The two remaining clik test failures (blur
and matrix_multiply
) use 2D
kernels. The command buffer generated in the previous sections contains a single
CMP_RUN_KERNEL_SLICE
command with wg.num_groups[0]
as the number of
instances. For 2D and 3D kernels, this means that only work-groups in the first
dimensions are computed, i.e. for 2D kernels only groups from the first ‘row’
are executed.
In order to compute all the work-groups in the second and third dimension we can
encode multiple CMP_RUN_KERNEL_SLICE
commands in the command buffer, each
slice command receiving a different slice ID. The number of kernel slice
commands will be equal to the product of the number of groups in the second and
third dimension:
// Encode the command buffer.
refsi_command_buffer cb;
cb.addWRITE_REG64(CMP_REG_ENTRY_PT_FN, kernel_wrapper->symbol);
cb.addWRITE_REG64(CMP_REG_RETURN_ADDR, elf->find_symbol("kernel_exit"));
cb.addWRITE_REG64(CMP_REG_KUB_DESC, kub_desc);
cb.addWRITE_REG64(CMP_REG_KARGS_INFO, kargs_info);
cb.addWRITE_REG64(CMP_REG_TSD_INFO, tsd_info);
uint32_t max_harts = 0;
uint64_t num_instances = exec.wg.num_groups[0];
uint64_t num_slices = 0;
num_slices = (work_dim == 2) ? exec.wg.num_groups[1] : 1;
num_slices = (work_dim == 3) ? exec.wg.num_groups[1] * exec.wg.num_groups[2]
: num_slices;
for (uint64_t i = 0; i < num_slices; i++) {
cb.addRUN_KERNEL_SLICE(/* num_harts */ max_harts, num_instances, i);
}
cb.addFINISH();
Running the matrix_multiply
example shows multiple CMP_RUN_KERNEL_SLICE
commands being generated. With this example there are 2 work-groups in the first
dimension and 32 in the second dimension. This results in 32 slice
commands, each of which has 2 instances:
$ REFSI_DEBUG=cmp bin/matrix_multiply
[CMP] Starting.
[CMP] Starting to execute command buffer at 0xbff0ffb8.
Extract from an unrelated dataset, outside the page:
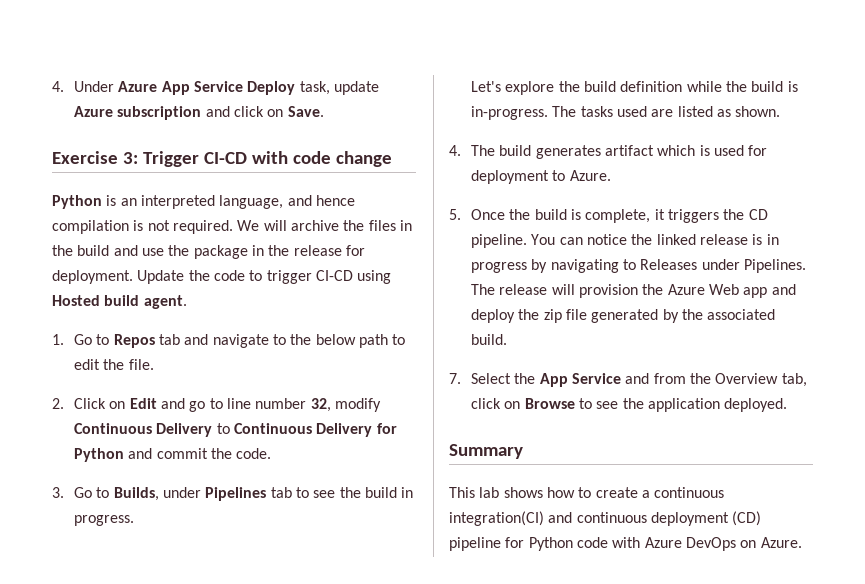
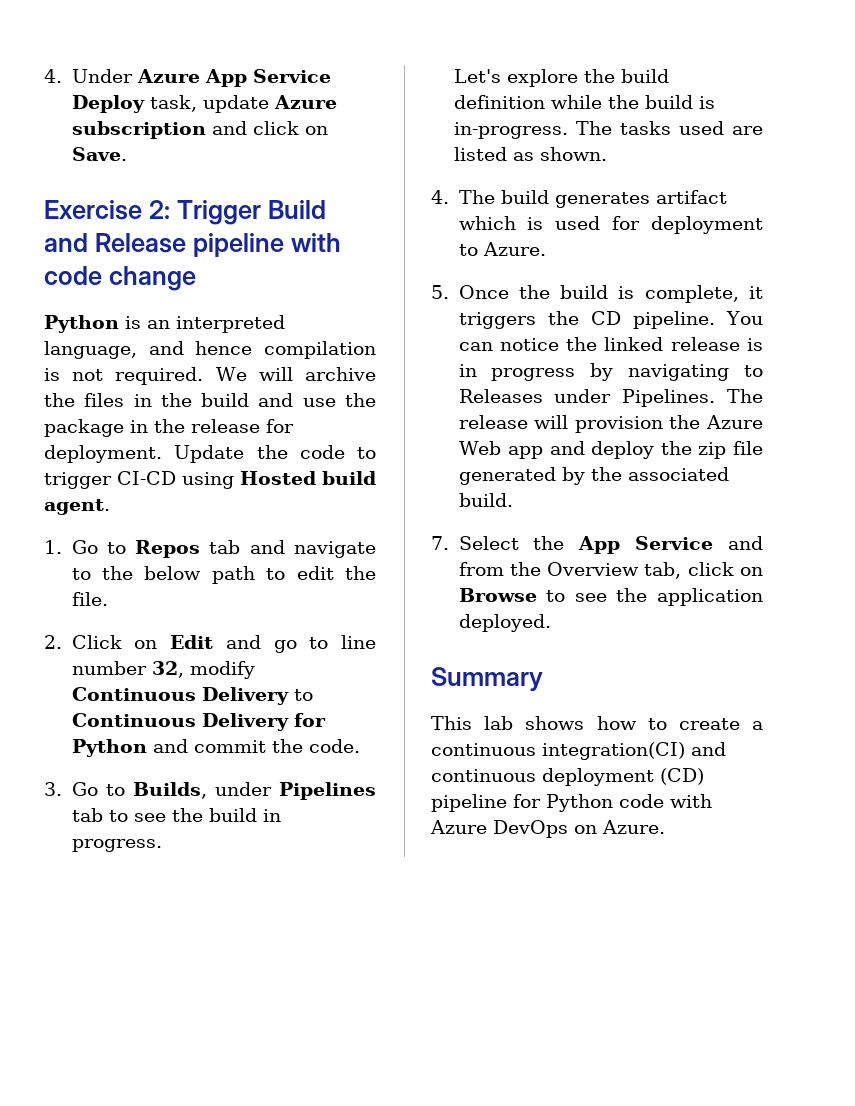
- Exercise 3: Trigger CI-CD with code change
+ Exercise 2: Trigger Build and Release pipeline with code change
[CMP] CMP_WRITE_REG64(WINDOW_BASE0, 0x10000)
[CMP] CMP_WRITE_REG64(WINDOW_TARGET0, 0xbff10000)
[CMP] CMP_WRITE_REG64(WINDOW_SCALE0, 0x0)
[CMP] CMP_WRITE_REG64(WINDOW_MODE0, 0xeffff00000001)
[CMP] CMP_FINISH
[CMP] Finished executing command buffer in 0.000 s
Using device 'RefSi M1 Tutorial'
Running matrix_multiply example (Global size: 32x32, local size: 16x1)
[CMP] Starting to execute command buffer at 0xbff0cba8.
[CMP] CMP_WRITE_REG64(ENTRY_PT_FN, 0x10088)
[CMP] CMP_WRITE_REG64(RETURN_ADDR, 0x10108)
[CMP] CMP_WRITE_REG64(KUB_DESC, 0x10000bff0cf00)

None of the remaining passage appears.